Les êtres humains sont condamnés à subir une constante mélancolie. La nostalgie des amis d’enfance, des musiques rocks de l’époque, des Skyblogs, des premiers amours,… Avec Didi, Sean Wang plonge dans ses propres souvenirs, au cœur des excentriques années 2000, pour délivrer un coming of age rafraîchissant et sincèrement drôle.
Adulte à tout prix
Alors que l’été 2008 nous paraît déjà à des années lumières, Sean Wang allume sa caméra et nous invite à découvrir sa capsule temporelle. À quoi ressembliez-vous cette année là ? Chris, lui, est un garçon tout à fait banal. En pleine transformation adolescente, il s’apprête à quitter le collège pour rejoindre les rangs du lycée. D’emblée, le film se positionne aux côtés de Ladybird et Supergrave, sous les traits d’un coming of age plus jeune, sensible et authentique.
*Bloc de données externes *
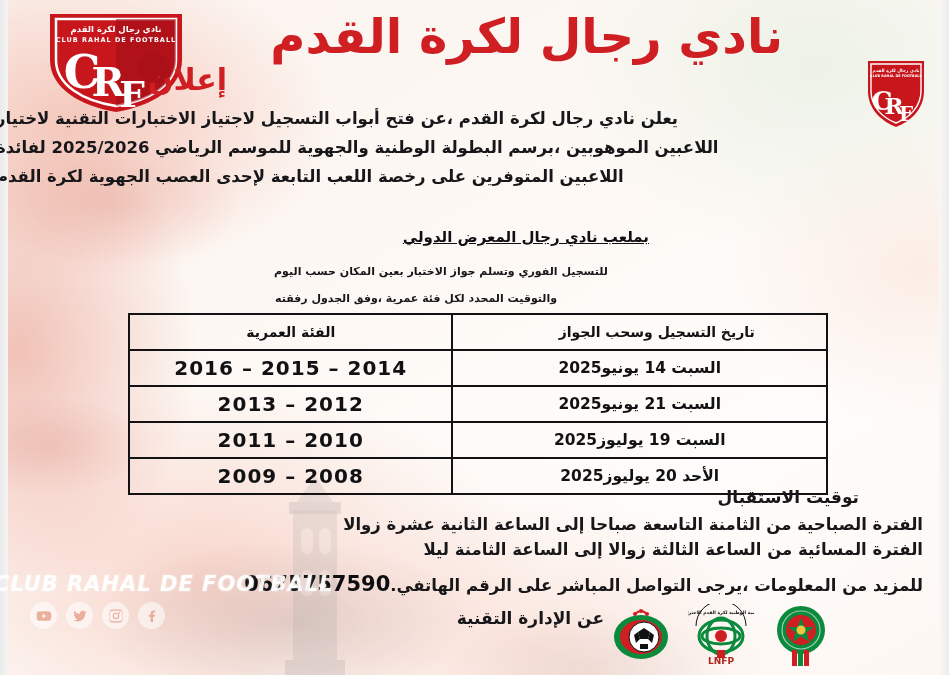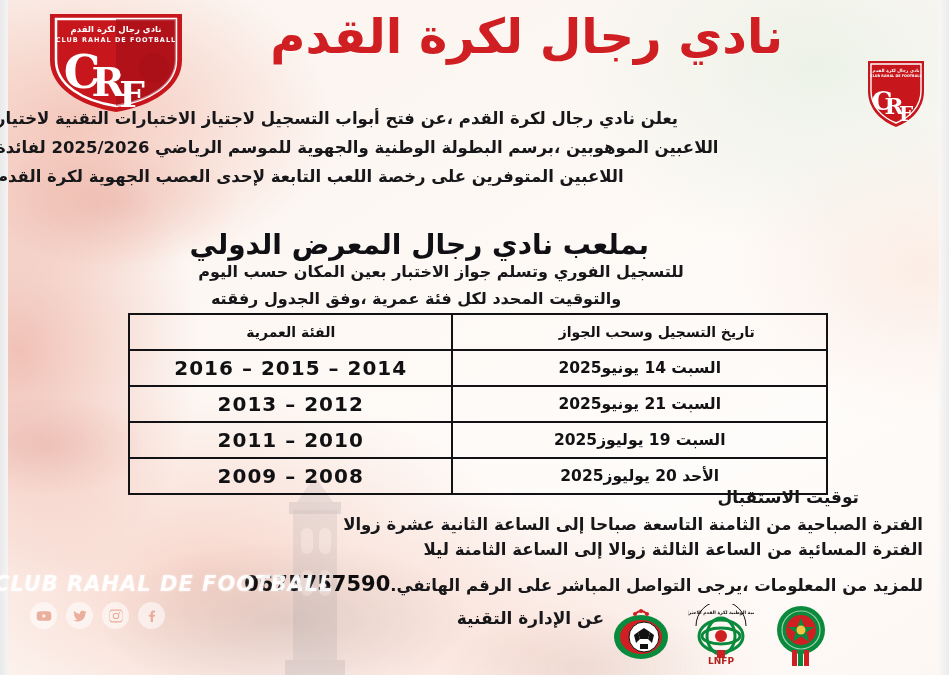--- a/index.html
+++ b/index.html
@@ -151,6 +151,7 @@
   </svg>
 
   <div class="title">نادي رجال لكرة القدم</div>
+  <div class="subtitle">إعلان</div>
 
   <div class="body-block">
     <div class="bline l1">يعلن نادي رجال لكرة القدم ،عن فتح أبواب التسجيل لاجتياز الاختبارات التقنية لاختيار</div>

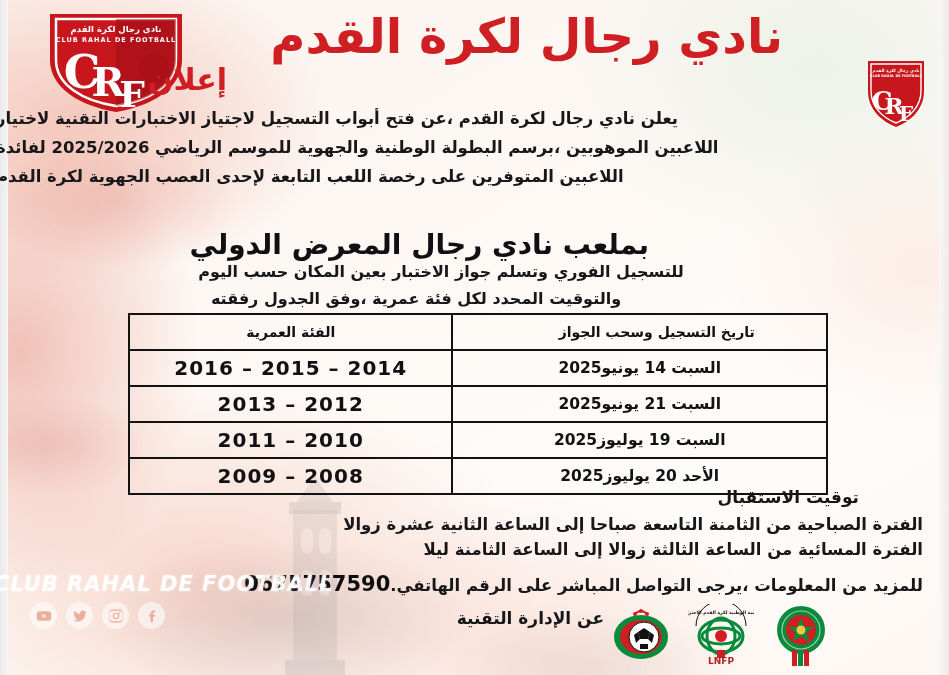--- a/index.html
+++ b/index.html
@@ -61,7 +61,7 @@
 
   .venue{
     position:absolute;right:300px;top:228px;
-    color:#101014;font-size:28px;font-weight:bold;white-space:nowrap;
+    color:#101014;font-size:15px;font-weight:bold;white-space:nowrap;text-decoration:underline;
   }
   .inst{position:absolute;right:140px;top:258px;width:700px;text-align:center;}
   .inst .iline{color:#17171a;font-size:16px;line-height:27px;font-weight:600;white-space:nowrap;}

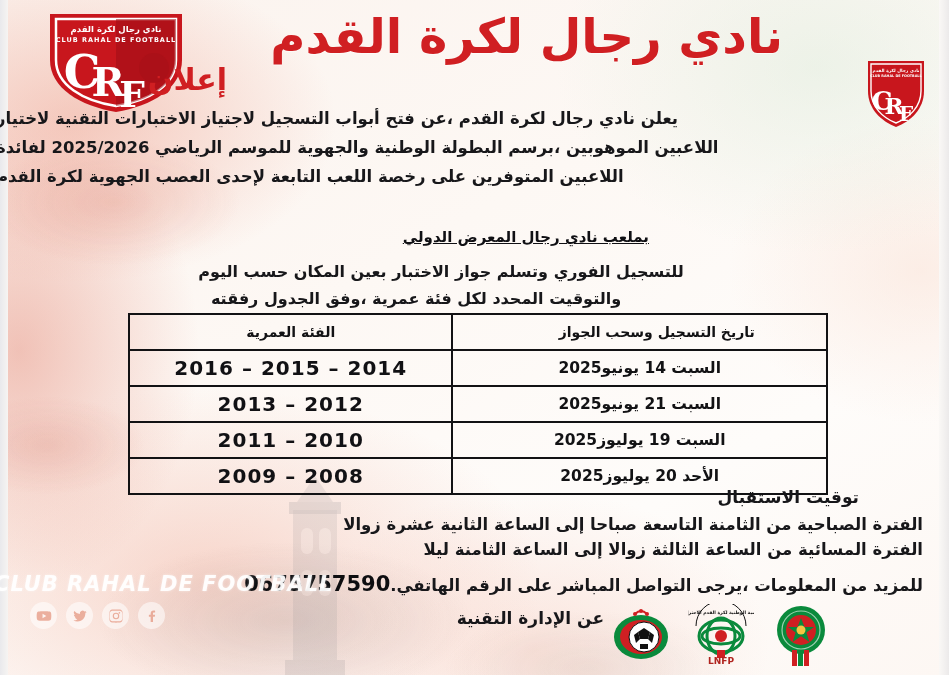--- a/index.html
+++ b/index.html
@@ -64,7 +64,7 @@
     color:#101014;font-size:15px;font-weight:bold;white-space:nowrap;text-decoration:underline;
   }
   .inst{position:absolute;right:140px;top:258px;width:700px;text-align:center;}
-  .inst .iline{color:#17171a;font-size:16px;line-height:27px;font-weight:600;white-space:nowrap;}
+  .inst .iline{color:#17171a;font-size:11px;line-height:27px;font-weight:600;white-space:nowrap;}
   .inst .iline.i1{margin-right:36px;}
   .inst .iline.i2{margin-right:86px;}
Maniant à la perfection l’équilibre entre franche comédie et les drames du quotidien, Didi nous bouleverse par l’ordinaire de ses quêtes et conflits. 2008 marque l’effervescence de la technologie, avec tous les enjeux comiques comme tragiques que cela implique. En pleine crise existentielle, Chris plonge à cœur perdu dans son blog Myspace, sa chaîne YouTube, les tutos aussi utiles que ridicules,… Par l’utilisation du found footage, le réalisateur nous place au plus proche des farces de cette bande de garçons en quête de visibilité. Le film tire sa force par la précision du réalisateur sur la reconstitution d’une époque où tout est possible et accessible, dont les détails sont ici un réel biais d’identification.